* Source information
******************************
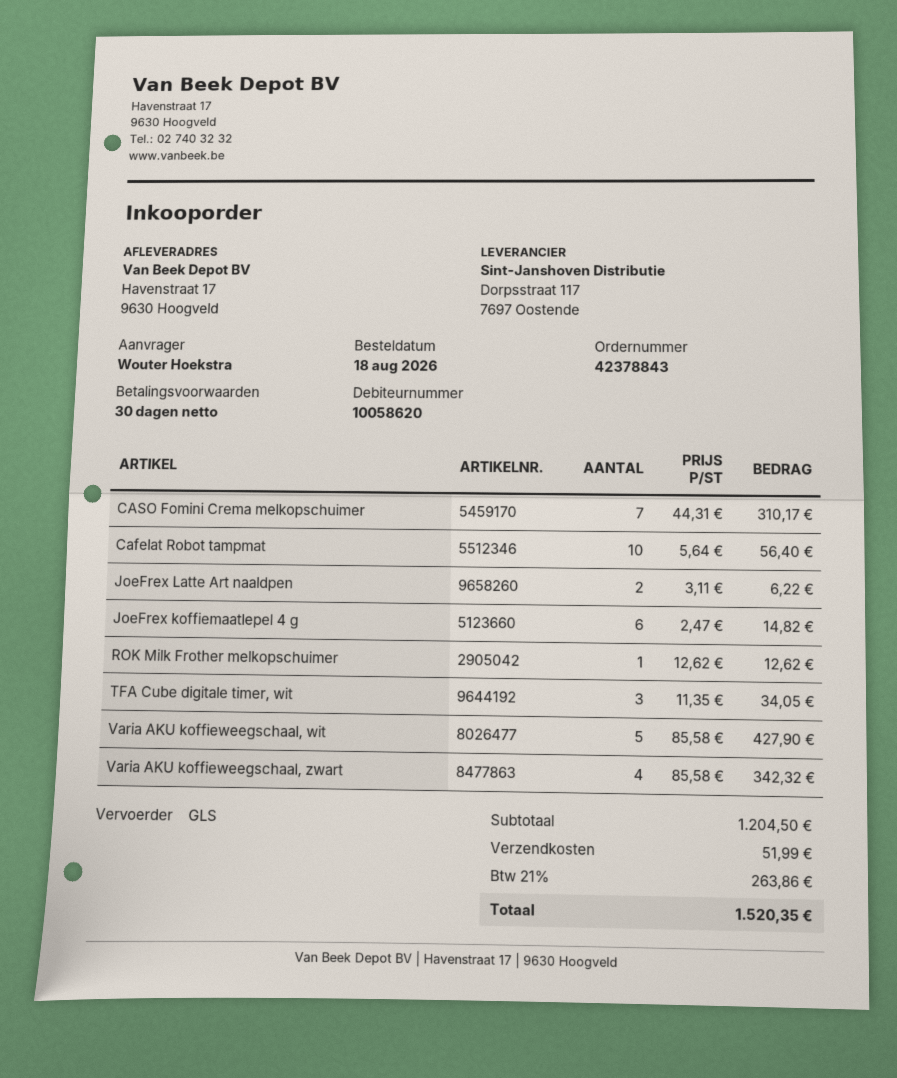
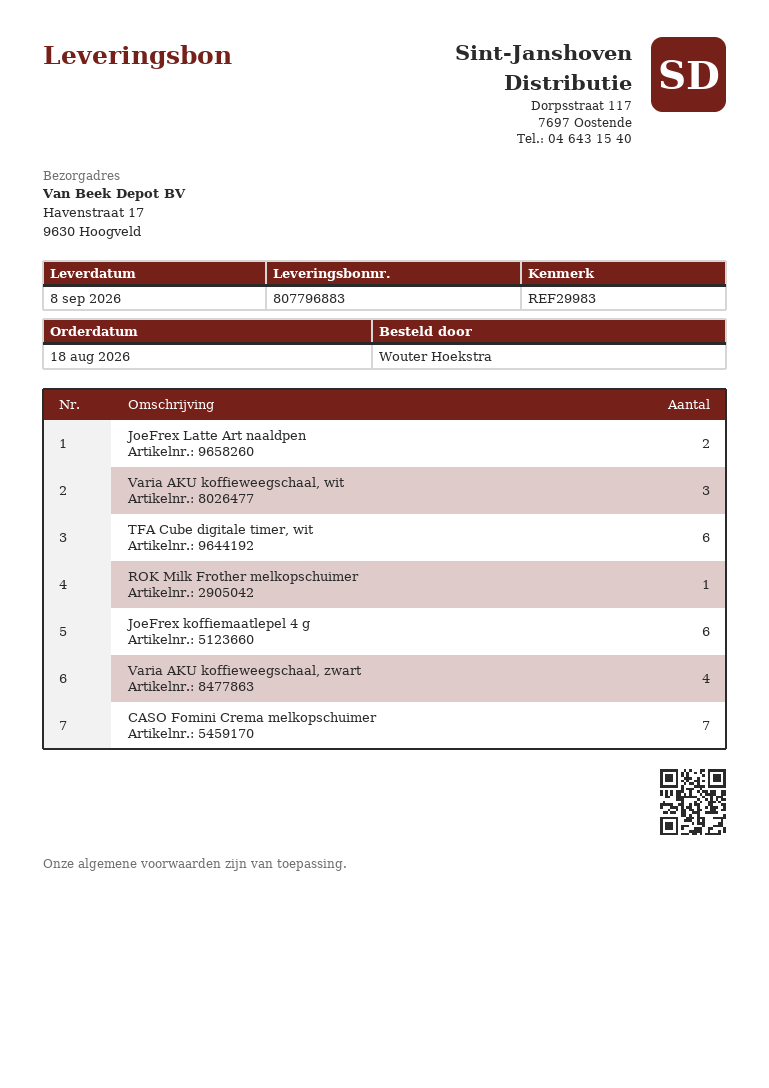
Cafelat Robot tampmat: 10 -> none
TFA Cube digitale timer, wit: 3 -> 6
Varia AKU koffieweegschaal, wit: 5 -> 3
******************************
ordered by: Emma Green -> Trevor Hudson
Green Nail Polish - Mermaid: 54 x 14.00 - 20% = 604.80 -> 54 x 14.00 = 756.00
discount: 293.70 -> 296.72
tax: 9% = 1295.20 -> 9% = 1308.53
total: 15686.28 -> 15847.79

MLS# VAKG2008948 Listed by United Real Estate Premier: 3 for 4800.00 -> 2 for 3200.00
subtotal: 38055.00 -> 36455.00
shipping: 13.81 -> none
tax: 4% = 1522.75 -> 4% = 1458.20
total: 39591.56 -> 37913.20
******************************
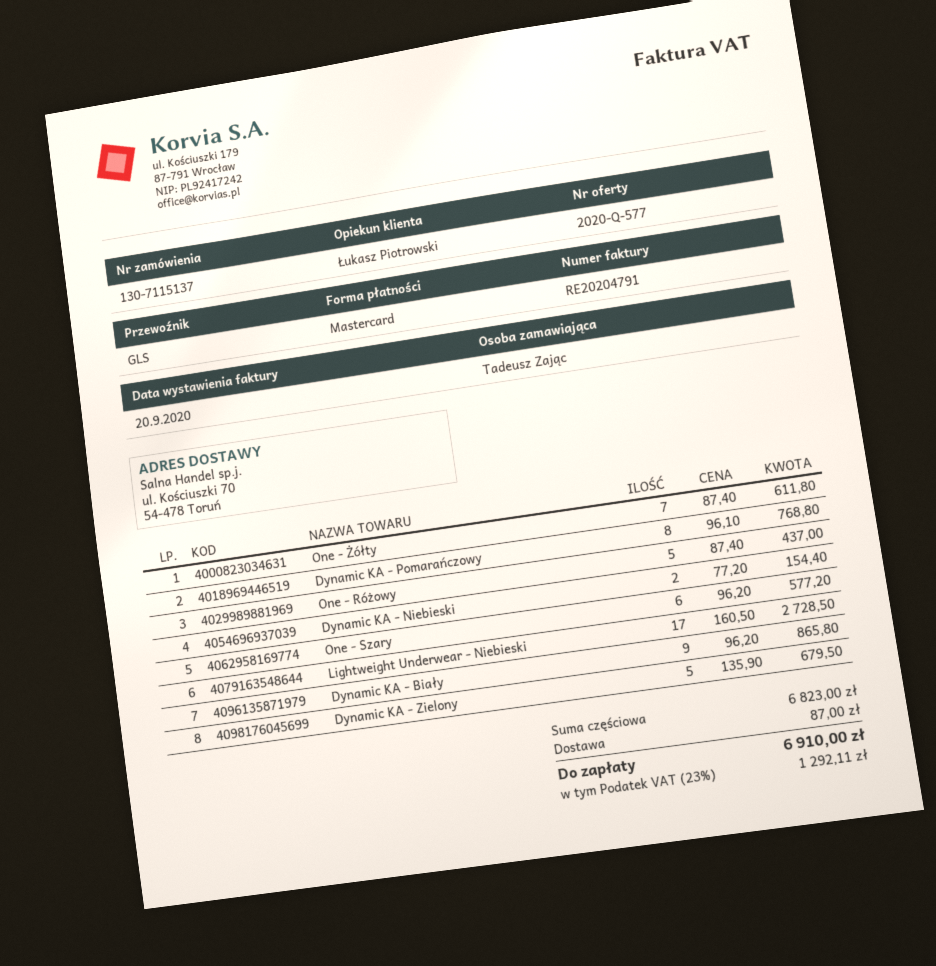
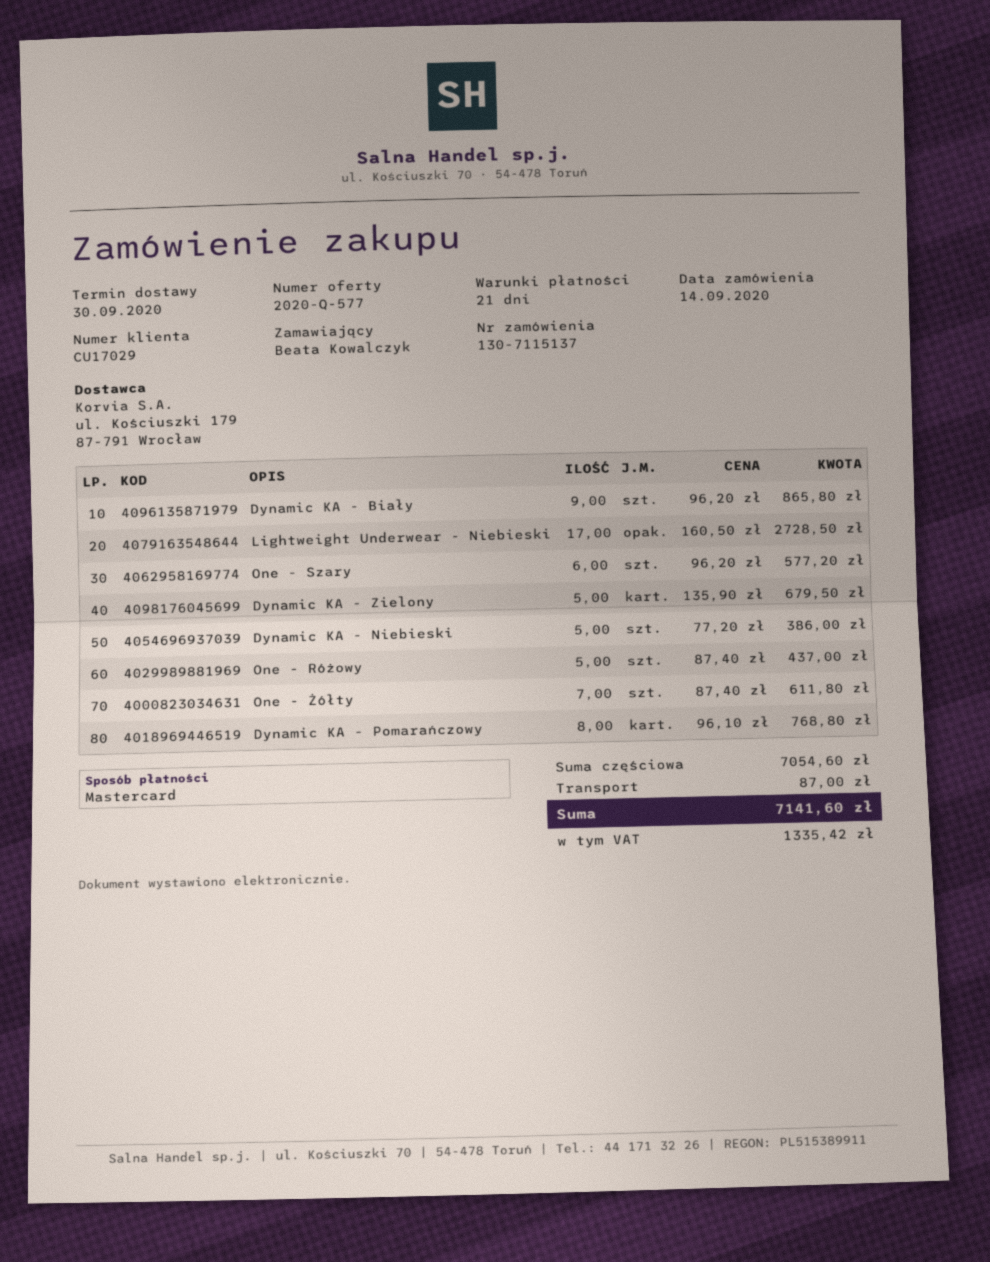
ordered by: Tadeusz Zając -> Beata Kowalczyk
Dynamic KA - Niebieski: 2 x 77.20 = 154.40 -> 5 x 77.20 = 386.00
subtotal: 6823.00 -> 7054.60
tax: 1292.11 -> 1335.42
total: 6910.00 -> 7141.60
******************************
Pick every line containing the word "none" out of the material, and copy those lines.

Cafelat Robot tampmat: 10 -> none
shipping: 13.81 -> none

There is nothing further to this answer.